Book Launch: Trauma and Recovery in the Twenty-First Century Irish Novel, by Kathleen Costello Sullivan
(Note: Book launch to begin immediately following the Dalsimer Lecture.)
The desire to engage and confront traumatic subjects was a facet of Irish literature for much of the twentieth century. Yet, just as Irish society has adopted a more direct and open approach to the past, so too have Irish authors evolved in their response to, and literary uses of, trauma.
In Trauma and Recovery in the Twenty-First-Century Irish Novel, Costello-Sullivan considers the ways in which the Irish canon not only represents an ongoing awareness of trauma as a literary and cultural force, but also how this representation has shifted since the end of the twentieth and beginning of the twenty- first century.
Costello-Sullivan explores the work of Colm Tóibín, John Banville, Anne Enright, Emma Donohue, Colum McCann, and Sebastian Barry. In highlighting the power of narrative to amend and address memory and trauma, Costello-Sullivan argues that these works reflect a movement beyond merely representing trauma toward also representing the possibility of recovery from it.

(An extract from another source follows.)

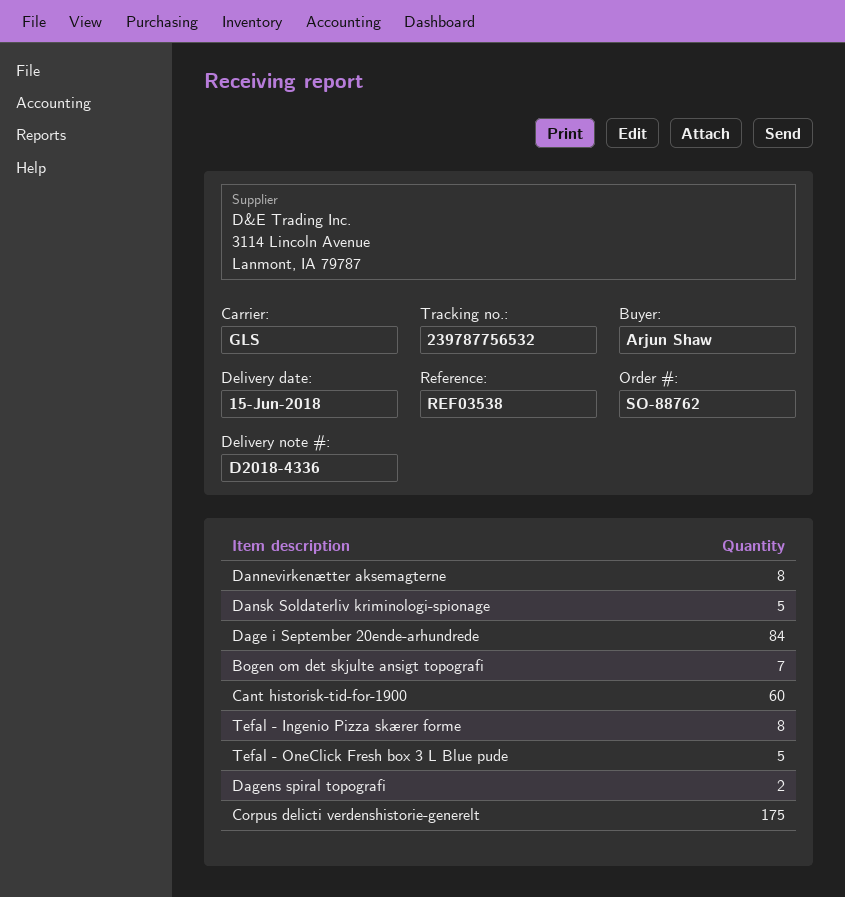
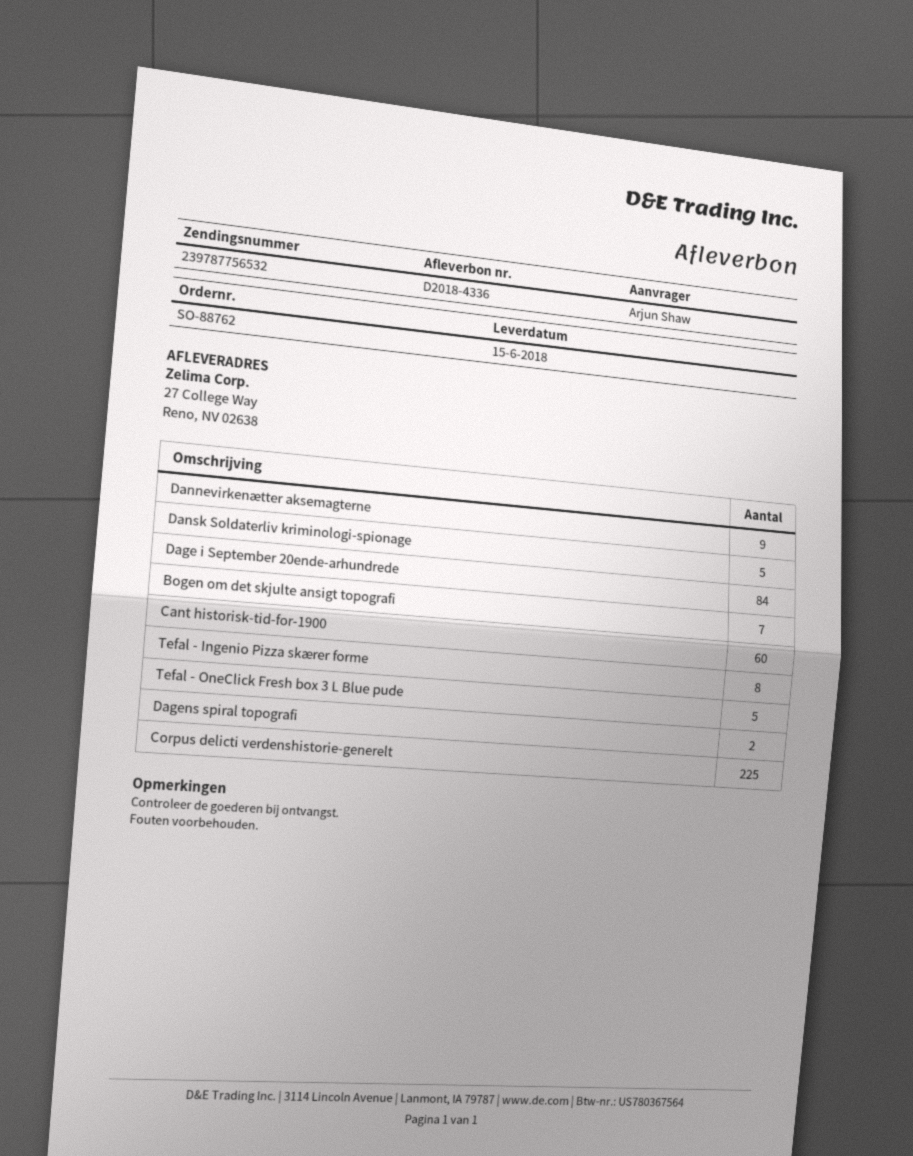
Dannevirkenætter aksemagterne: 8 -> 9
Corpus delicti verdenshistorie-generelt: 175 -> 225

Kathleen Costello-Sullivan, who received her PhD in Irish Studies from Boston College in 2004, is dean of the College of Arts and Sciences and professor of modern Irish literature at Le Moyne College, and serves as vice president of the American Conference for Irish Studies. She is the author of Mother/ Country: Politics of the Personal in the Fiction of Colm Tóibín and editor of Carmilla: A Critical Edition and a critical edition of Poor Women by Norah Hoult.